My favorite game is called "Corners", and the table only has 2 pockets. You can shoot any ball and the two players each have their own pocket. The first player to get 8 balls in their pocket wins. I wrote an article about it in the following link. I eventually bought the 4-1/2' X 9' table shown in the photo in the article. It's in a storage unit and I've probably spent twice as much on storage than I spent on the table ($500). The table is a 1923 Brunswick. There's a possibility that it is the only 2 pocket table left in the country, although I have heard rumors about one in Joplin. Most were cut out and converted to 6 pocket tables, when the interest in Corners waned. My plan is to put it in my basement.
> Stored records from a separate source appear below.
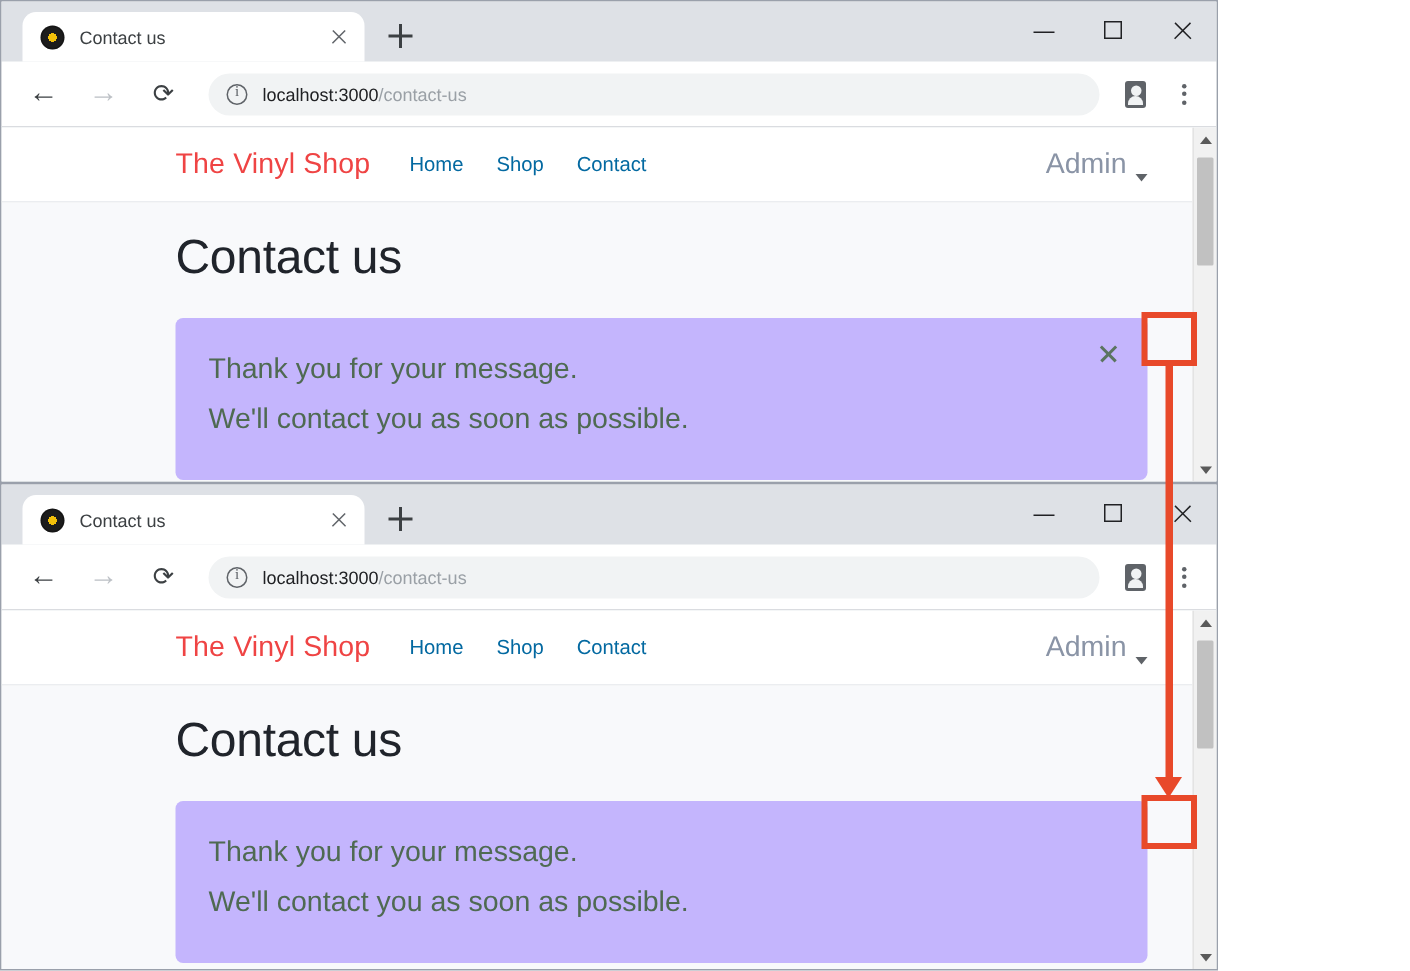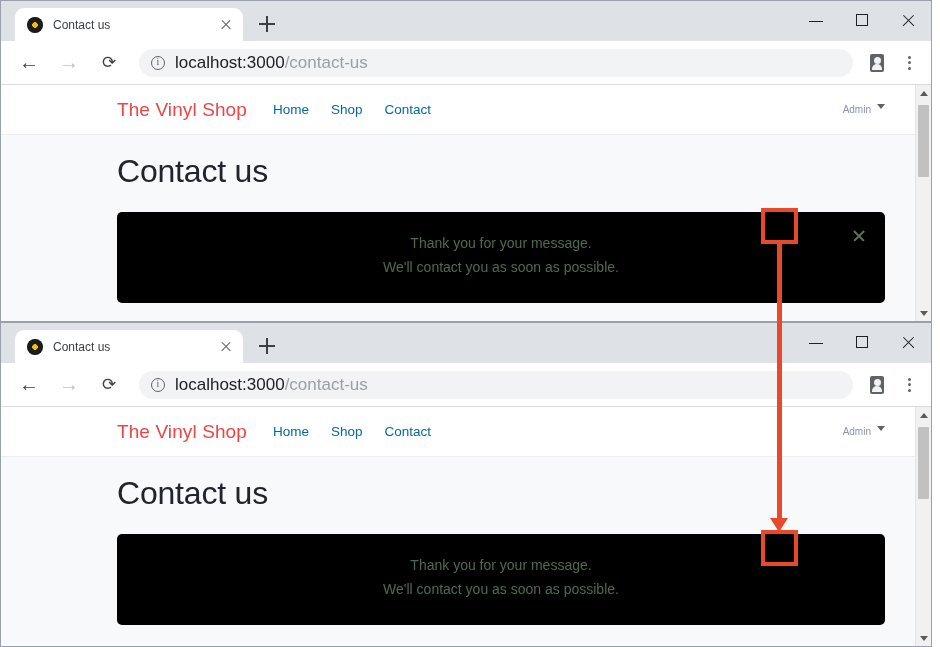"Contact us" .browser-window { width: 932px -> 812px }
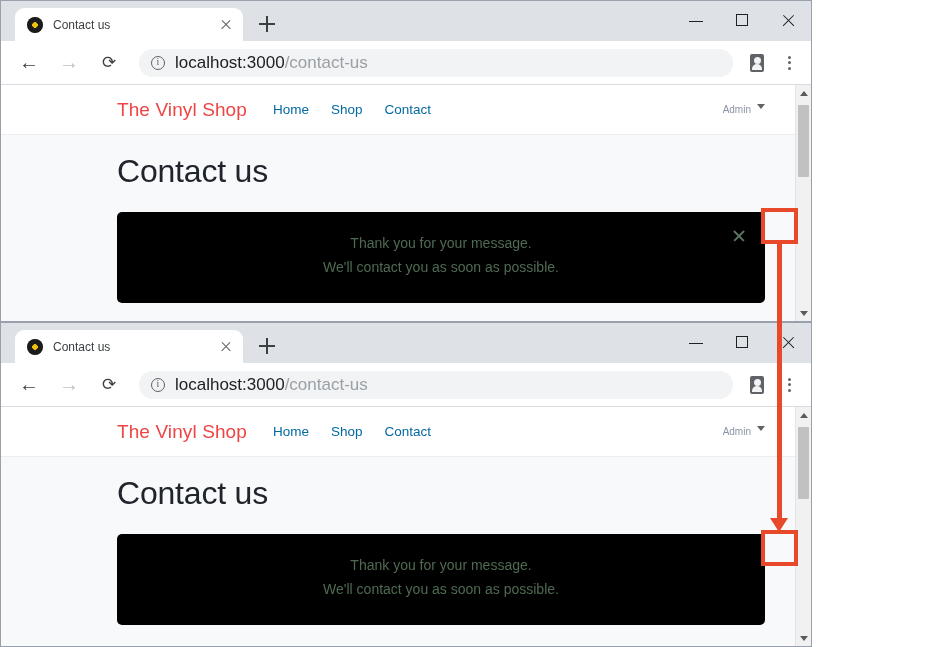"localhost:3000/contact-us" .url { font-size: 17px -> 12px }
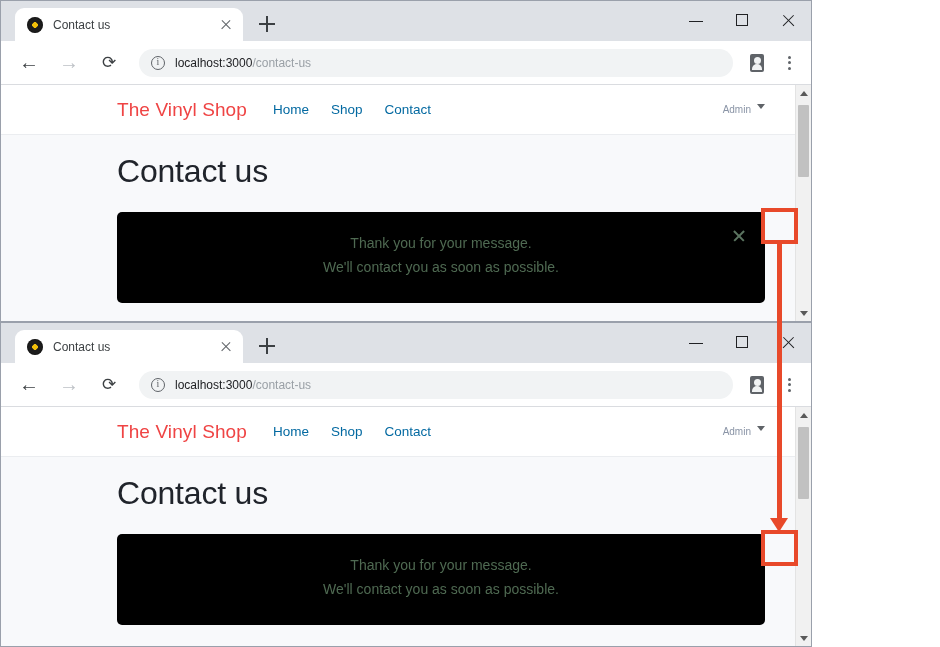"Admin" .nav-user { align-items: flex-start -> flex-end; font-size: 10px -> 19px }
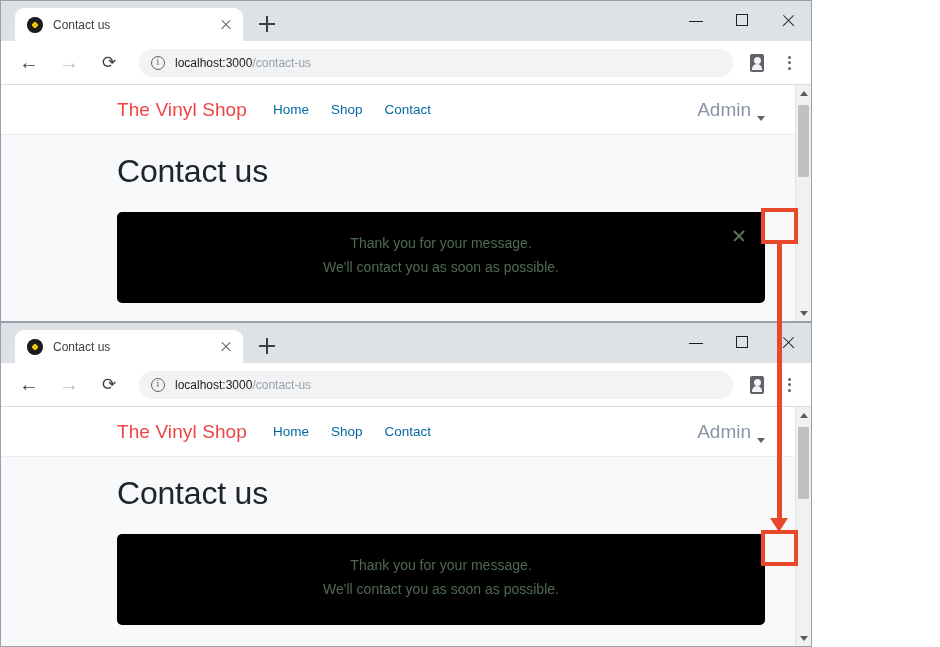"Thank you for your message." .alert { background: #000000 -> #c4b5fd; font-size: 14px -> 19px; text-align: center -> none }
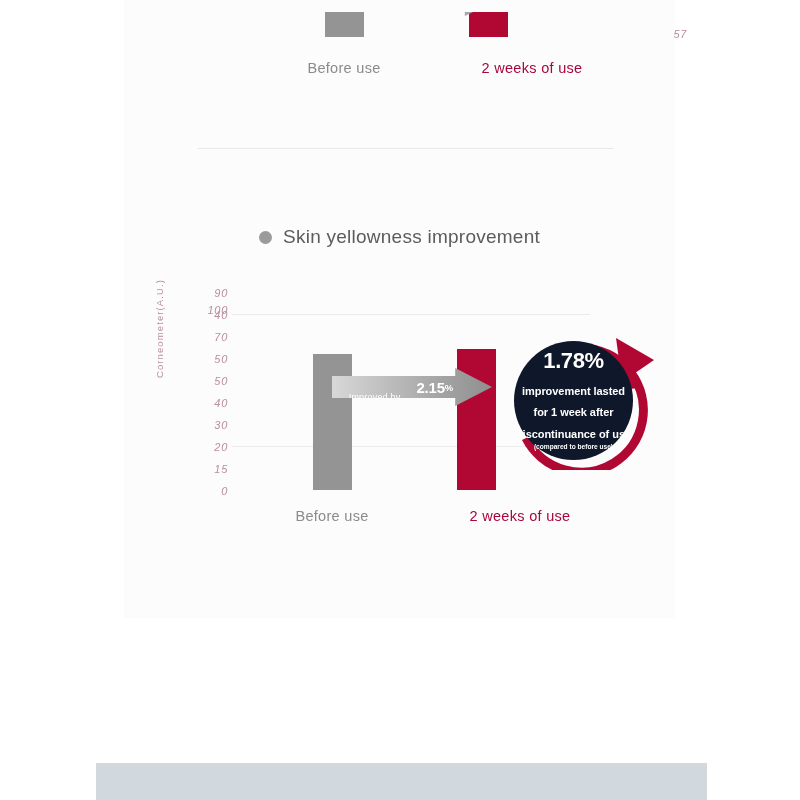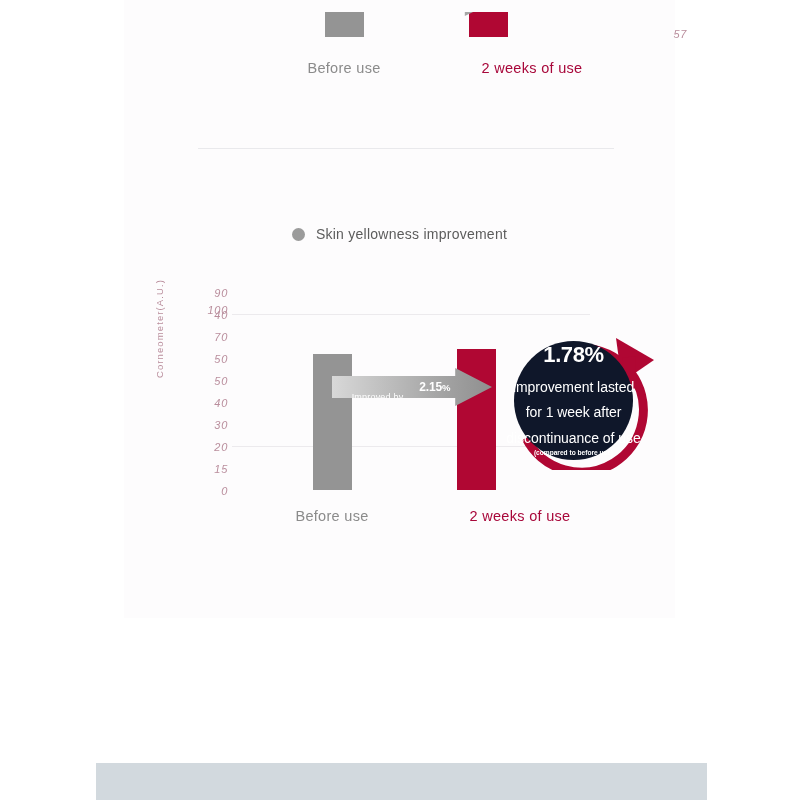"Skin yellowness improvement" .legend-label { font-size: 14px -> 19px }
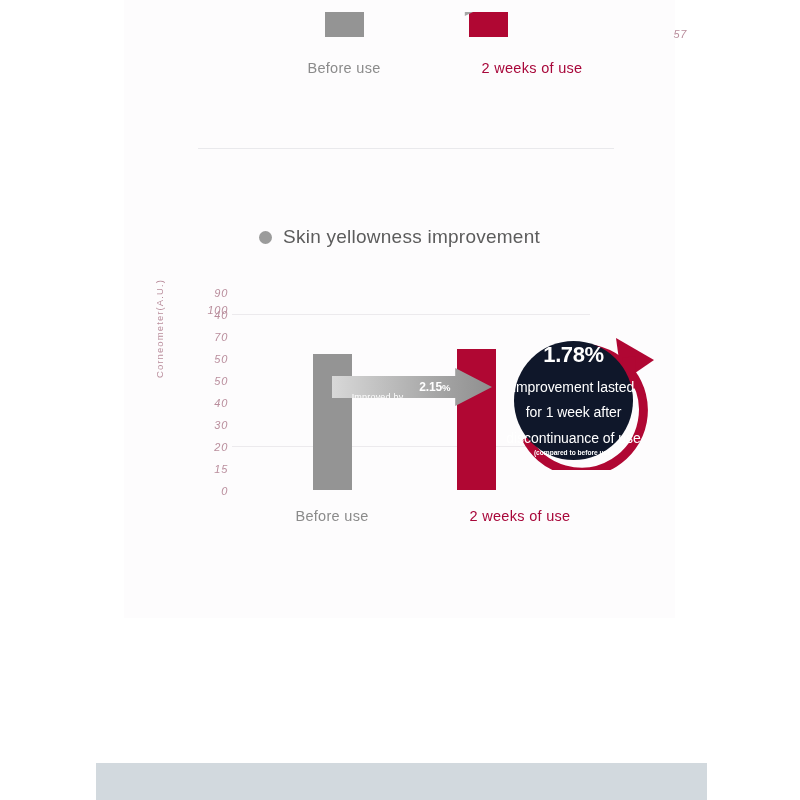"2.15" .improve-value { font-size: 12px -> 15px }
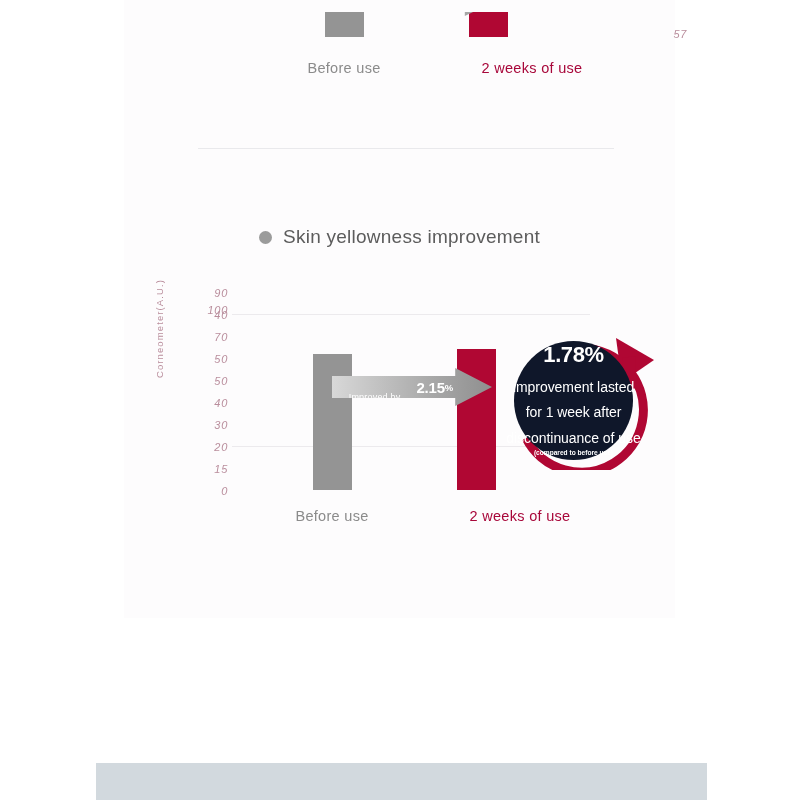"improvement lasted" .badge-line { font-size: 14px -> 11px; font-weight: normal -> bold }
The problem is that the basement is about 6" too narrow for a standard 57" cue and will require using a shorter cue (probably 48") occasionally.

http://www.onepocket.org/Corners.htm


----------



## goldsilverpro (Mar 21, 2015)

FrugalRefiner said:


> Like Barren, I used enjoy both. My best backgammon game ever started at $1.00. My friend and I cubed each other back and forth. The game was at $32.00 at the end. He only needed one more roll to clear, and I had four pieces left. He cubed me again. I accepted and rolled double sixes to win!
> 
> Dave


I would have liked to have seen that game, Dave. When in doubt, turn the doubling cube. 

I played almost daily for about 10 years in the 70s/80s, when it was very popular. It seemed like everybody played it back then. Since then, I have played it rarely. About 3-4 months ago, I got interested again and bought a new board, a bunch of the newer books, and Extreme Gammon, a neural bot that analyzes each dice roll for the present board position and gives the best mathematical move. There is a free bot that's just as good (GnuBG), technically, but it's not quite as user friendly. The bots always beat the world's best players. The neural bots have changed the game, especially online. 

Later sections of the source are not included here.